As long as accuracy is maintained, generative artificial intelligence (AI) may assist enhance patient-physician communication, according to research from New York University’s Langone Health.
According to the study, which was published in JAMA Network Open, generative AI might be used to help a large language model (LLM) convert patient discharge summaries—which are legally required to be available to everyone immediately—into a more comprehensible and user-friendly format.
“Increased patient access to their clinical notes through widespread availability of electronic patient portals has the potential to improve patient involvement in their own care, as well as confidence in their care from their care partners,” write lead author Jonah Zaretsky, a physician and researcher at NYU Langone Health, and colleagues.
“However, clinical notes are typically filled with technical language and abbreviations that make notes difficult to read and understand for patients and their care partners. This issue can create unnecessary anxiety or potentially delay care recommendations or follow-up for patients and their families.”
Zaretsky and colleagues investigated if an LLM could efficiently convert normal patient discharge data into a format that would be easier to understand and more practical. The study comprised 50 patient discharge reports in total.
The Flesch-Kincaid Grade Level test was used to determine the LLM output’s readability, and the Patient Education Materials Assessment Tool (PEMAT) was used to determine its understandability.
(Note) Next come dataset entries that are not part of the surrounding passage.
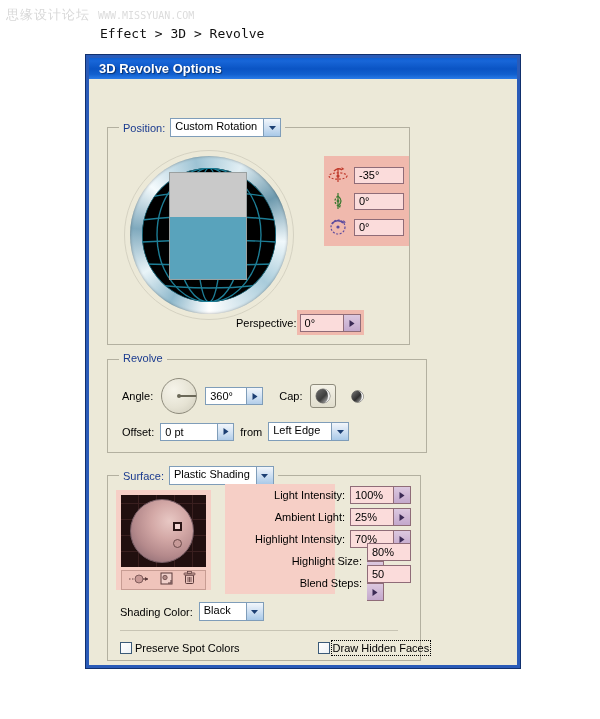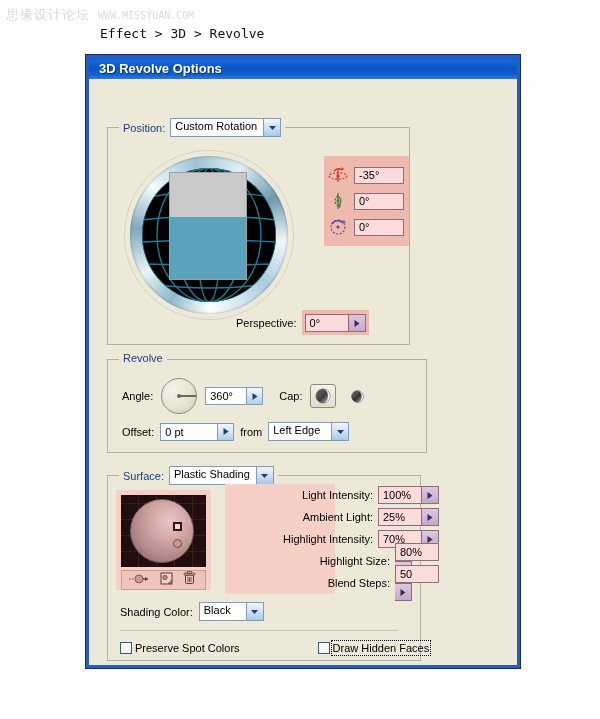--- a/index.html
+++ b/index.html
@@ -352,21 +352,21 @@
                 <path d="M15 6 l0.5 -3 l2.4 2.6 z" fill="#5b4a9e"></path>
                 <circle cx="10" cy="10" r="1.6" fill="#5b4a9e"></circle>
               </svg>
             </span>
             <span class="rot-field">
               <span>0°</span>
             </span>
           </div>
         </div>
 
-        <div style="position:absolute; left:128px; top:182px; display:flex; align-items:center; gap:5px;">
+        <div style="position:absolute; left:128px; top:182px; display:flex; align-items:center; ">
           <span class="lbl">Perspective:</span>
           <span class="pink-wrap">
             <span style="display:inline-flex;">
               <span class="pink-field">
                 <span>0°</span>
               </span>
               <span class="pink-spin">
                 <svg width="8" height="9" viewBox="0 0 8 9">
                     <path d="M1.5 1 L6.5 4.5 L1.5 8 Z" fill="#3b2a55"></path>
                   </svg>
@@ -491,21 +491,21 @@
                 <line x1="8" y1="6" x2="8" y2="11" stroke="#5a3a3a" stroke-width="0.8"></line>
                 <rect x="1" y="2" width="11" height="2" rx="0.8" fill="#d9aea6" stroke="#5a3a3a" stroke-width="0.8"></rect>
                 <rect x="4.5" y="0.5" width="4" height="1.8" fill="#d9aea6" stroke="#5a3a3a" stroke-width="0.7"></rect>
               </svg>
             </span>
           </div>
         </div>
 
         <div style="position:absolute; left:117px; top:8px; width:110px; background:#f6cfc6; height:110px;"></div>
 
-        <div style="position:absolute; left:117px; top:8px; width:186px;margin-left:28px;">
+        <div style="position:absolute; left:117px; top:8px; width:186px;">
           <div style="display:flex; align-items:center; justify-content:flex-end; height:22px; gap:5px;">
             <span class="lbl">Light Intensity:</span>
             <span style="display:inline-flex;">
               <span class="pink-field" style="width:44px;">
                 <span>100%</span>
               </span>
               <span class="pink-spin">
                 <svg width="8" height="9" viewBox="0 0 8 9">
                     <path d="M1.5 1 L6.5 4.5 L1.5 8 Z" fill="#3b2a55"></path>
                   </svg>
Two doctors evaluated the AI-generated summaries’ accuracy using a six-point rating system.
The AI-generated discharge summaries had a lower Flesch-Kincaid Grade Level (6.2) than the original discharge summaries (11), which suggests greater readability. Additionally, the AI summaries’ PEMAT understandability scores were significantly greater than the originals’—81% vs. 13%, respectively.
Physician-rated accuracy was assessed as 100% accurate in 54 out of 100 reports, with a score of six. Nevertheless, because of data gaps and certain false claims made by the AI, 18 evaluations expressed worries regarding safety. Additionally, 44% of the AI-generated statements were deemed incomplete by the physicians.
“We think a major source of inaccuracy due to omission and incompleteness comes from prompt engineering that optimized for readability and understandability. For example, limiting the number of words in a sentence or a document is considered more understandable,” write the authors.
“This makes it difficult to provide a detailed, comprehensive description of a complex patient condition. Future iterations will have to explore the trade-off between readability and understandability on one hand and completeness on the other.”
This study indicates that there is potential for using generative AI to improve patient-physician communication, even though it may not be ready for general adoption just yet if accuracy problems can be resolved.
“LLMs may not be ready for widespread unsupervised use to generate patient facing discharge summaries, given real safety risks and formidable, if solvable, technological and workflow barriers,” Charumathi Raghu Subramanian, a physician and researcher at the University of California, and colleagues wrote in an associated commentary article in the same journal. “But perhaps in the near future, with better safety profiles, more automated inputs and outputs, and strict clinician oversight, they may become important tools in enhancing health care communication.”